What is the Ray Baum's Act?

What you need to know about Ray Baum’s Act

There are new FCC regulations you need to know about.  

As you upgrade communications technology in your workplace, it is important that you review and upgrade your 911 calling capabilities too. New FCC regulations are aimed at ensuring that the phone systems and communications platforms you use continue to properly support critical end-users’ emergency response needs whenever and wherever necessary.

What is RAY BAUM’s Act?

Named in honor of Ray Baum, the entire Act includes many different communications related initiatives. Section 506 of the Act, as it relates to 911 services, is what we want to make you aware of today.

Ray Baum’s Act was signed into law to emphasize the significance of sharing more than basic address information with emergency services personnel during a 911 call.  Additional details such as building, floor, suite or room number are invaluable pieces of information for first responders that can dramatically reduce response time and increase the potential for favorable emergency response.

Who was Ray Baum? 

Raymond Sims Baum was an American lawyer, lobbyist and politician.  He was born and raised in La Grande, Oregon, studied at Brigham Young University and Willamette University College of Law.  
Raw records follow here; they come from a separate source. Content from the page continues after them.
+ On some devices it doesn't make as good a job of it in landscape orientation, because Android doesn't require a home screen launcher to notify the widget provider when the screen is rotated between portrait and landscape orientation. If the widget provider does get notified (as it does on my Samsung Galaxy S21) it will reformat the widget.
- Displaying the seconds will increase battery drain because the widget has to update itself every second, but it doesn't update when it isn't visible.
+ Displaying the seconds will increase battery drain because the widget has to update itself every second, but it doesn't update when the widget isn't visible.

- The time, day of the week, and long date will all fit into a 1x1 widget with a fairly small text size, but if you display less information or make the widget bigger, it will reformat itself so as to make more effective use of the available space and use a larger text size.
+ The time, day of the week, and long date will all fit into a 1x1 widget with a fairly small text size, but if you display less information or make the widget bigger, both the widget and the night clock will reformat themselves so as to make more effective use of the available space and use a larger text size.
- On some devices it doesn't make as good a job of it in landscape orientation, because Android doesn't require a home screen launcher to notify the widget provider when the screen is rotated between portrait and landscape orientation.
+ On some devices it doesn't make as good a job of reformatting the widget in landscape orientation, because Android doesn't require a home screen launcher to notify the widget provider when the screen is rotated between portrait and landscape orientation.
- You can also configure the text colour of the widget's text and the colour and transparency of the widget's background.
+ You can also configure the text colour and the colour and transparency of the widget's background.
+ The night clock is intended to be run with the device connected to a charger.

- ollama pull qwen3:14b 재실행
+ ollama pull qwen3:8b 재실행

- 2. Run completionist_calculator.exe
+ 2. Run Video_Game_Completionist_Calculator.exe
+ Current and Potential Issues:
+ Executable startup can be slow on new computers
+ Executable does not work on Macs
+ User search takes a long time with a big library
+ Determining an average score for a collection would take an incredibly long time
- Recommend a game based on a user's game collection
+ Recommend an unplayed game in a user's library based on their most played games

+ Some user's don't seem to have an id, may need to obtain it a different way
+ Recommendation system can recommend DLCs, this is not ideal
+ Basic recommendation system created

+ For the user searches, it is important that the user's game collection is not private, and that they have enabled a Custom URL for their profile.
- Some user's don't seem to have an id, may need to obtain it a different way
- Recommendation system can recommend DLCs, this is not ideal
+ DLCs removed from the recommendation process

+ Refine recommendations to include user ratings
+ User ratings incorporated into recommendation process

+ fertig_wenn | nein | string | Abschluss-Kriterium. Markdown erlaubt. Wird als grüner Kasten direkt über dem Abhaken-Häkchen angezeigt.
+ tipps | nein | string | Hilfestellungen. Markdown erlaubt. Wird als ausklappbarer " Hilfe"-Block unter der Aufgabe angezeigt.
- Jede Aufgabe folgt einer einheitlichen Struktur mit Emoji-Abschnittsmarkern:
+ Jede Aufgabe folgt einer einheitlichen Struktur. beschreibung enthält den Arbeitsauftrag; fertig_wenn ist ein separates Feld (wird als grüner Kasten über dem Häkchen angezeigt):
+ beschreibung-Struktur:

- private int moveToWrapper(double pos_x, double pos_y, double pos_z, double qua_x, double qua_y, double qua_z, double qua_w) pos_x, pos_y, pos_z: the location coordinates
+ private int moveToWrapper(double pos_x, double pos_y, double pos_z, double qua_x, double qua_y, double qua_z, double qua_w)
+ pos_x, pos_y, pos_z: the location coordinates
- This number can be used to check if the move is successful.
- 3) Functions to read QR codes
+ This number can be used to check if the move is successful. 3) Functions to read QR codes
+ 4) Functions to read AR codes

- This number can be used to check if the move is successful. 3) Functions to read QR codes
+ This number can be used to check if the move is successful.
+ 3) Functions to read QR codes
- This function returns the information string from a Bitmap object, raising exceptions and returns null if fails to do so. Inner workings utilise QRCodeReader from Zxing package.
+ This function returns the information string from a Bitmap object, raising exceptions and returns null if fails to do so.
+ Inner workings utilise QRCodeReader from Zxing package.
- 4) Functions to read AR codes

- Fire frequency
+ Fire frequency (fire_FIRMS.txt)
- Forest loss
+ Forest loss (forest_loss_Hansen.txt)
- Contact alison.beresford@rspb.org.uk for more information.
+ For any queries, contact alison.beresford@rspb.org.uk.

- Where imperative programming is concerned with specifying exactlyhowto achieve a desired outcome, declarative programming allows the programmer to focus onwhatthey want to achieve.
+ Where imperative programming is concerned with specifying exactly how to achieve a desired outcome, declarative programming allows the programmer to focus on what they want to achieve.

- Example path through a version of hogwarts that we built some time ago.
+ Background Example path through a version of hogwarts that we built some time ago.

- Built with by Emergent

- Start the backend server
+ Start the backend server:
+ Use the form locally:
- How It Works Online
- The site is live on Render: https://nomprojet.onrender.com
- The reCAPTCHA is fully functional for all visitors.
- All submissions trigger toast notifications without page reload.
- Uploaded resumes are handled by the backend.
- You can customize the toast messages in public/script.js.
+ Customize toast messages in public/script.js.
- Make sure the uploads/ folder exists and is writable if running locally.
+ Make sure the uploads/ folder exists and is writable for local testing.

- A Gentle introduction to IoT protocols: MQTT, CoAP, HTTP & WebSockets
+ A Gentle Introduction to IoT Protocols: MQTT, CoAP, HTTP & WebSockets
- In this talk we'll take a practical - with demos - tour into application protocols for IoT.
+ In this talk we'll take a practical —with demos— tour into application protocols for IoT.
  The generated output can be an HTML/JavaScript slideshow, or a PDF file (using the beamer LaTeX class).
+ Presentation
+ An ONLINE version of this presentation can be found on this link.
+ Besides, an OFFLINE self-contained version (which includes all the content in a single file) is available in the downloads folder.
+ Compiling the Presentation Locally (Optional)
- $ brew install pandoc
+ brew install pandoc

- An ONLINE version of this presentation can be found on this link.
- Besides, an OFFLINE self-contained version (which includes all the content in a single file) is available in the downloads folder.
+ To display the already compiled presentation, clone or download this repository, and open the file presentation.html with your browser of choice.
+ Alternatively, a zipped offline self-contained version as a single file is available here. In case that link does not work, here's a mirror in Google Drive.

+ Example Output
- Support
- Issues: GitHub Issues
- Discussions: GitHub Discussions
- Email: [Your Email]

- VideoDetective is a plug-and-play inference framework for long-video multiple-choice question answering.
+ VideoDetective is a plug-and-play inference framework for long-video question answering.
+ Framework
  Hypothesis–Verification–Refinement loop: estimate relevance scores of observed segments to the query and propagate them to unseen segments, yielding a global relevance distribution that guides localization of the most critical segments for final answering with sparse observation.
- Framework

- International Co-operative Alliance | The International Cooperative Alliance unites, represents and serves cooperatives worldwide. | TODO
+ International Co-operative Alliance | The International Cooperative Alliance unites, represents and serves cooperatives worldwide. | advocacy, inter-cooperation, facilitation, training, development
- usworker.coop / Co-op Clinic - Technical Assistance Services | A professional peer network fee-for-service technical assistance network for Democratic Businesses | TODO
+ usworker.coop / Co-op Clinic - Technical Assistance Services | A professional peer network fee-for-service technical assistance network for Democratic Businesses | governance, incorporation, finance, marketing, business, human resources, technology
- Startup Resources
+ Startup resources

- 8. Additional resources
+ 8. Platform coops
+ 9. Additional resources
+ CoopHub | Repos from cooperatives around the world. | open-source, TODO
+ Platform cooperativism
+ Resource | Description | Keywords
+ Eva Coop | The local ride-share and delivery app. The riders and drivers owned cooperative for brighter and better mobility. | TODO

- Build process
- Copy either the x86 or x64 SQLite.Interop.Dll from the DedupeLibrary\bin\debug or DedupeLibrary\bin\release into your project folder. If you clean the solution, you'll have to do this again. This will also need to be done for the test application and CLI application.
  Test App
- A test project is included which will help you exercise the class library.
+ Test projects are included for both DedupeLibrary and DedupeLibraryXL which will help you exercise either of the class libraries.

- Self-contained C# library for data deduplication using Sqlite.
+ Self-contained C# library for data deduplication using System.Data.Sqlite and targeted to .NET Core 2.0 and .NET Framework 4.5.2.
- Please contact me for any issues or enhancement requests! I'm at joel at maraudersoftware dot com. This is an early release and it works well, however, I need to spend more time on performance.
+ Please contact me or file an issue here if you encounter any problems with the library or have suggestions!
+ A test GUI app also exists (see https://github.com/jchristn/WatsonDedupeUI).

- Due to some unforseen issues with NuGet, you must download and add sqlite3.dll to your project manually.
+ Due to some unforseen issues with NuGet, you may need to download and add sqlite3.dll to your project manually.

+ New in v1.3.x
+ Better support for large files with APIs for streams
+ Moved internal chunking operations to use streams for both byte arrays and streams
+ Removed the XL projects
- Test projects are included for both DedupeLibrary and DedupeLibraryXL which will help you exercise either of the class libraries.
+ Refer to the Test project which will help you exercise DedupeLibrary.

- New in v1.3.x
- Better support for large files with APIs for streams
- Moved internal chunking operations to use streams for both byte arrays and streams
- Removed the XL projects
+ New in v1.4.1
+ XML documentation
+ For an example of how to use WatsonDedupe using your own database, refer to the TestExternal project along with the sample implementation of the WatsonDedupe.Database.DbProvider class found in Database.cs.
Ray served in the Oregon House of Representatives, was majority leader in the state house for the Republic Party and a Commissioner and Chairman of the Oregon Public Utilities Commission (PUC).  He served on the Board of Directors of the National Association of Regulatory Utility Commissioners (NARUC), and as the Chair of NARUC’s Committee on Telecommunications. 

Ray Baum joined U.S. Representative Greg Walden’s staff as Staff Director on the Energy and Commerce Committee in December 2016. In this role in Congress, Ray worked closely with the FCC on telecommunications issues. Sadly, Ray Baum passed away in February of 2018 after a long battle with cancer. In recognition of his important contributions to the telecommunications industry, Representative Greg Walden arranged to have RAY BAUM’S Act named in his honor. 

What is in Section 506?

The language of Section 506 of RAY BAUM’S Act directed the FCC to conclude a proceeding aimed at improving the  “dispatchable location” information provided to public safety at the time of a 911 call. In the FCC’s proceeding that followed, it determined that dispatchable location includes a street address, but should also include more granular information such as building number, floor, suite, room, or other available relevant location information that can best assist first responders in an emergency. 

When does RAY BAUM’S Act go into effect?

The FCC has identified separate categories of devices and given each a deadline.

Fixed Phones: Hardphones that are static in an environment. These phones must meet these requirements January 6th, 2021.

Remote: Off-premise 911 calls such as remote workers or people working from home. These phones must meet requirements by January 6th, 2022.

Non-Fixed: Softphones or Hardphones that move in the environment. These phones must meet these requirements by January 6th, 2022.

What does RAY BAUM’S Act mean for your business?

First, we strongly recommend you speak with legal counsel for guidance. The best legal approach for any given enterprise may vary depending upon the nature of the services in question or the size and complexity of the organization. 

Second, review and update the provisioned emergency location information with us for your employees to include additional data such as building, floor number, suite, conference rooms, etc. to provide more granular location information where applicable. 

Third, remember to adjust for remote or ‘nomadic’ workers.  Many businesses in the valley have transitioned to employees working from home or remote locations as well as in the office, often using softphones such as our SNAPmobile applications.  You will need to adjust how you manage your emergency location information to account for these new scenarios that allow your employees to work in the office and remotely. 

Finally, test to ensure that the correct emergency location information is being conveyed to public safety during a 911 call. Testing can be coordinated with our teams. 

Don’t overlook Kari’s Law.

Both Kari’s Law and Section 506 of RAY BAUM’S Act deal with E911 and multi-line telephone systems. Kari’s Law has two requirements:

  1. Eliminate requiring a prefix or digit (such as 8 or 9) be pressed before making a 911 call.
  2. Designated personnel such as a security team or front desk attendants must be notified when a 911 call has been placed.

Kari’s Law (which went into effect on February 16, 2020) focuses on ensuring that end-users have the ability to make calls to 911 in enterprise environments while notifying the enterprise of the emergency. Section 506 of RAY BAUM’S Act is concerned with the quality of the information that is sent to public safety operators when the call is made. Together, they’re all about providing better, faster, more reliable access to emergency services when dialing 911.